[[ Data provided open ]]

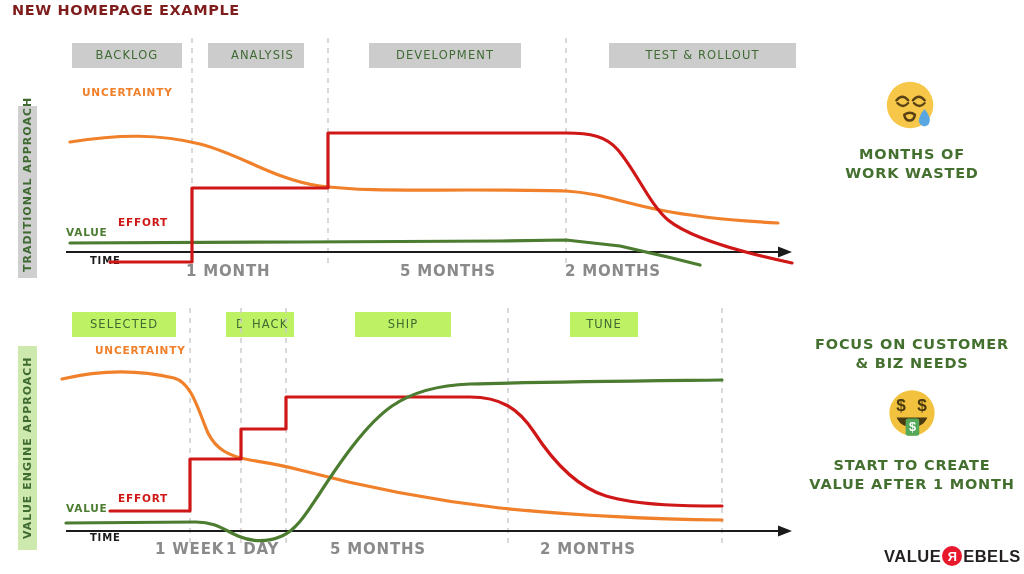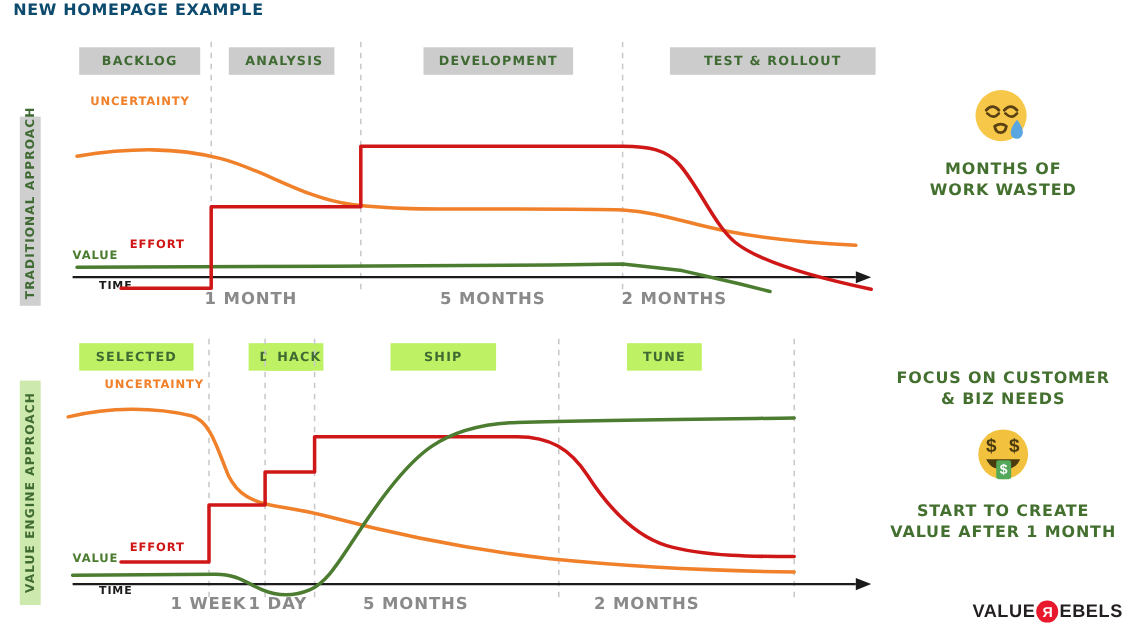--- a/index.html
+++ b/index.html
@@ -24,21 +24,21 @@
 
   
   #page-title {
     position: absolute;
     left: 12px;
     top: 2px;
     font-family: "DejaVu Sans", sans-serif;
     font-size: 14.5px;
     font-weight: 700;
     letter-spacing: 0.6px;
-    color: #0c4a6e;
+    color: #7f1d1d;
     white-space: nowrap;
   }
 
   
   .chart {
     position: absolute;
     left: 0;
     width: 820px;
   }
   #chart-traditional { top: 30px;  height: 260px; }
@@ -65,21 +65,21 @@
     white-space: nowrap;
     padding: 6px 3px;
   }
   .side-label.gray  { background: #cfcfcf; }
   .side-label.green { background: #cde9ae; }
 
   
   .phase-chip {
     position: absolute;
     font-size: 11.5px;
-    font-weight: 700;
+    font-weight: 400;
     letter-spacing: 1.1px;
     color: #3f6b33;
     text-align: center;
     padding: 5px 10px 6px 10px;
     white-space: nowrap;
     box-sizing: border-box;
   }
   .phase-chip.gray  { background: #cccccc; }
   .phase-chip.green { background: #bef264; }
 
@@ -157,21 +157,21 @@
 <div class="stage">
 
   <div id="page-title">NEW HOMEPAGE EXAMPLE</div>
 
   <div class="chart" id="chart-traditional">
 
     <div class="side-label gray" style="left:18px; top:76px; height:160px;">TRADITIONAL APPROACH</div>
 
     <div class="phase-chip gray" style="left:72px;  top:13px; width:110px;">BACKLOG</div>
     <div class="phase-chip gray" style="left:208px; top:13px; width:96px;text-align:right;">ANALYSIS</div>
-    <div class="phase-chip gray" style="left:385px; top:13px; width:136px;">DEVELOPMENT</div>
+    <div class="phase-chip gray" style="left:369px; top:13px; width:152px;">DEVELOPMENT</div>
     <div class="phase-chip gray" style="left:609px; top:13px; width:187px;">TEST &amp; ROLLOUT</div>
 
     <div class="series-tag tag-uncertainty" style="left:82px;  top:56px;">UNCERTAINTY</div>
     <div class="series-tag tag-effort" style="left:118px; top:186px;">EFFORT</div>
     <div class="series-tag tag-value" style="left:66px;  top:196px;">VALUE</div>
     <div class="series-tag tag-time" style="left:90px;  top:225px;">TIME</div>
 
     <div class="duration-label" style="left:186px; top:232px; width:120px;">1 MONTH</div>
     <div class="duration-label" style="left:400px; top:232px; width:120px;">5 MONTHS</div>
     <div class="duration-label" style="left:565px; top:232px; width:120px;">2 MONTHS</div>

[[ Data provided closed ]]

**What this task involves**
Copy out each line of the entries that holds "spacing".

**Result of the task**
     letter-spacing: 0.6px;
     letter-spacing: 1.1px;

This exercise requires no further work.